Monday, Dec. 30, 1974
The Year's Best
AMARCORD. A great movie. Federico Fellini's autobiographical fantasy about growing up in the seaside town of Rimini is lavish, pungent, full to bursting with the kind of encompassing, consuming affection for people that is the property of the true poet.
ANTONIA: A PORTRAIT OF THE WOMAN. A loving record of the life of Antonia Brico, a symphony conductor scarred but not humbled by the problem of being a woman and an artist in America. This beautifully fashioned documentary by Jill Godmilow and Judy Collins never bows to rhetoric or pity.
BADLANDS. The affectless, antiseptic world of two young killers delineated with hard skill by Director-Writer Terrence Malick. A chilly, forbidding work that catches currents of casual violence which seem typically American.
CHINATOWN. The year's most skilled and elegant Hollywood entertainment. A Los Angeles private eye (sardonically played by Jack Nicholson) stumbles into a slough of personal and political corruption. The movie is a lambent caution about the dread but immutable uses of wealth and power.
THE CONVERSATION. Francis Coppola's remarkable and moving study of an electronic surveillance expert (wonderfully acted by Gene Hackman) and his inadvertent, frightening implication in a crime. The movie also concerns rituals of ruptured privacy, and has a prevailing urgency which moves it past mere topicality.

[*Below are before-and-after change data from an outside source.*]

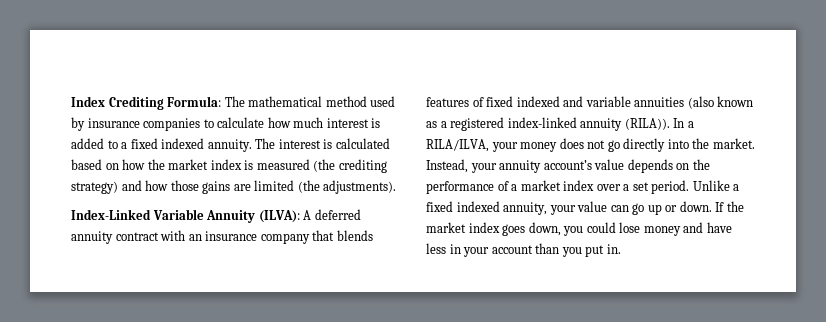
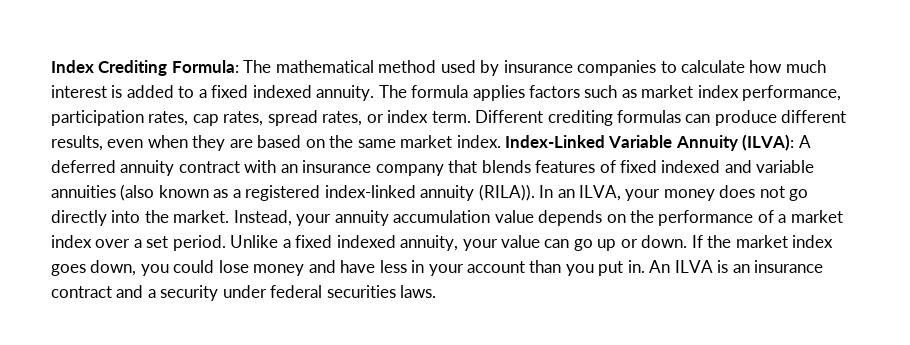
- The interest is calculated based on how the market index is measured (the crediting strategy) and how those gains are limited (the adjustments).
- Index-Linked Variable Annuity (ILVA): A deferred annuity contract with an insurance company that blends features of fixed indexed and variable annuities (also known as a registered index-linked annuity (RILA)).
+ The formula applies factors such as market index performance, participation rates, cap rates, spread rates, or index term. Different crediting formulas can produce different results, even when they are based on the same market index. Index-Linked Variable Annuity (ILVA): A deferred annuity contract with an insurance company that blends features of fixed indexed and variable annuities (also known as a registered index-linked annuity (RILA)).
- In a RILA/ILVA, your money does not go directly into the market.
+ In an ILVA, your money does not go directly into the market.
- Instead, your annuity account’s value depends on the performance of a market index over a set period.
+ Instead, your annuity accumulation value depends on the performance of a market index over a set period.
+ An ILVA is an insurance contract and a security under federal securities laws.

THE GODFATHER, PART II. Final proof that sequels can be better than originals. The questionable glories and bitter defeats of the Corleone family, brilliantly acted and told with a breadth of ambition and intensity characteristic of the work of Francis Coppola, for whom this has been a prodigious year.
THE LITTLE THEATER OF JEAN RENOIR. A wise and mellow coda in three parts by one of the old masters of world cinema. Each episode is rendered in a style that evokes a period in Renoir's past work and comments on it with grace and wit.

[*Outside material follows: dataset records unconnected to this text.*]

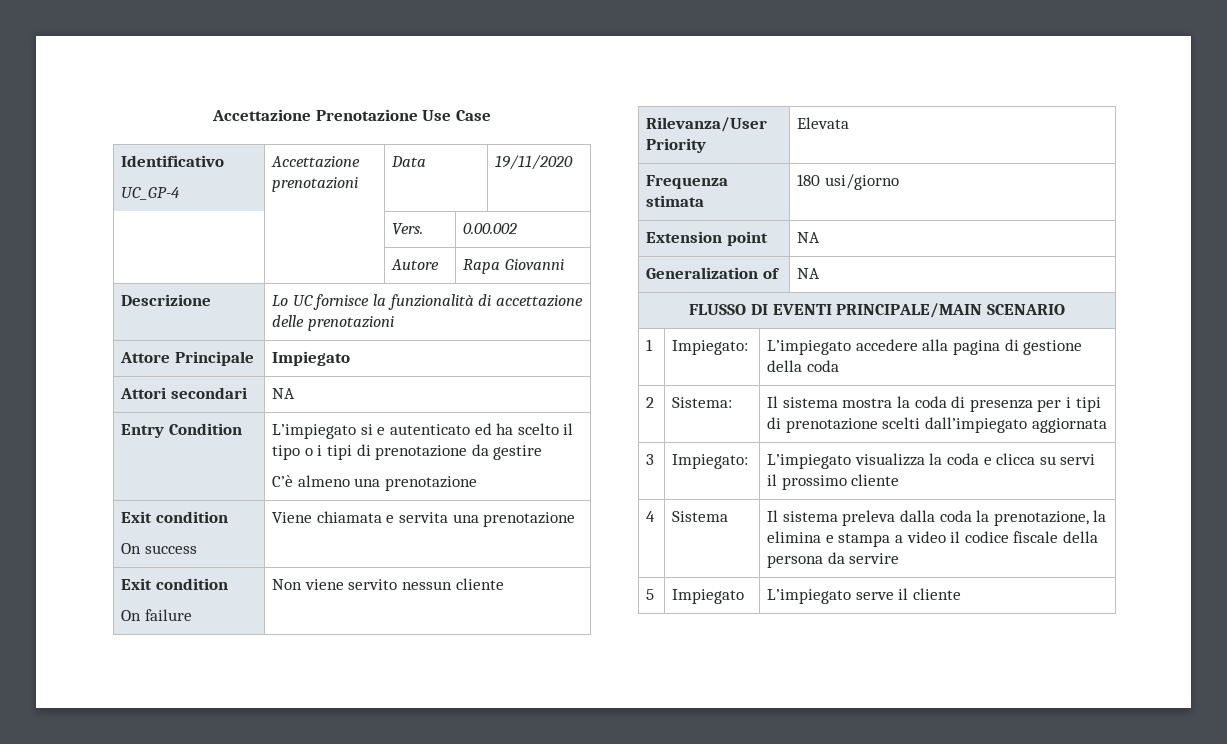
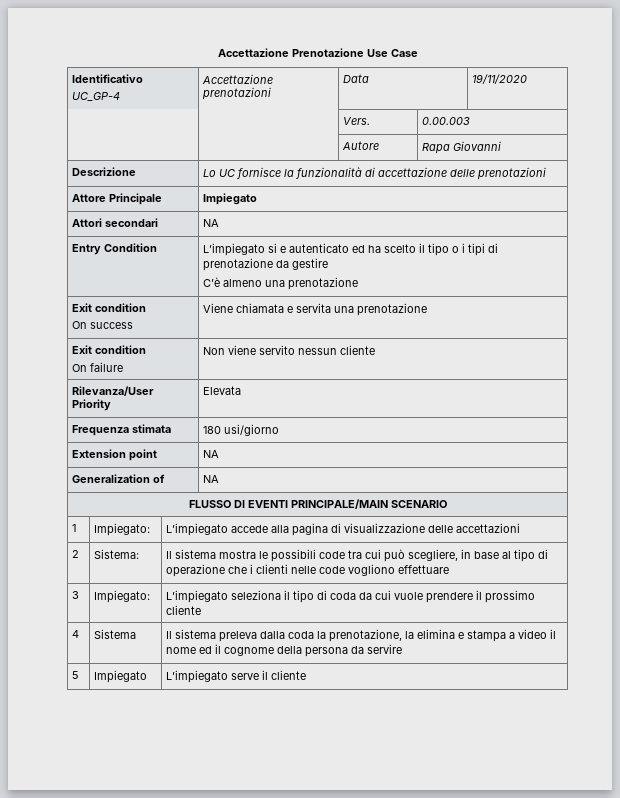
- | | Vers. | 0.00.002
+ | | Vers. | 0.00.003
- 1 | Impiegato: | L’impiegato accedere alla pagina di gestione della coda
+ 1 | Impiegato: | L’impiegato accede alla pagina di visualizzazione delle accettazioni
- 2 | Sistema: | Il sistema mostra la coda di presenza per i tipi di prenotazione scelti dall’impiegato aggiornata
- 3 | Impiegato: | L’impiegato visualizza la coda e clicca su servi il prossimo cliente
+ 2 | Sistema: | Il sistema mostra le possibili code tra cui può scegliere, in base al tipo di operazione che i clienti nelle code vogliono effettuare
+ 3 | Impiegato: | L’impiegato seleziona il tipo di coda da cui vuole prendere il prossimo cliente
- 4 | Sistema | Il sistema preleva dalla coda la prenotazione, la elimina e stampa a video il codice fiscale della persona da servire
+ 4 | Sistema | Il sistema preleva dalla coda la prenotazione, la elimina e stampa a video il nome ed il cognome della persona da servire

THE SEDUCTION OF MiMi. Lina Wertmuller demonstrates that it is possible to make a movie about political ideas without being didactic. Wertmuller is fleet, funny and shrewd about the vagaries of human nature that we sometimes call politics.
THE PHANTOM OF LIBERTE. A Series of surreal blackout sketches by Luis Bunuel, loosely grouped around the theme of man's perverse pleasure in paradox. Bunuel creates in this film a paradox of his own: a work that is carbolic and tonic all at once.
THE THREE MUSKETEERS. Richard Lester sends up Dumas without putting him down. Crafted with cheer and opulence, played for good humor and an occasional romantic thrill.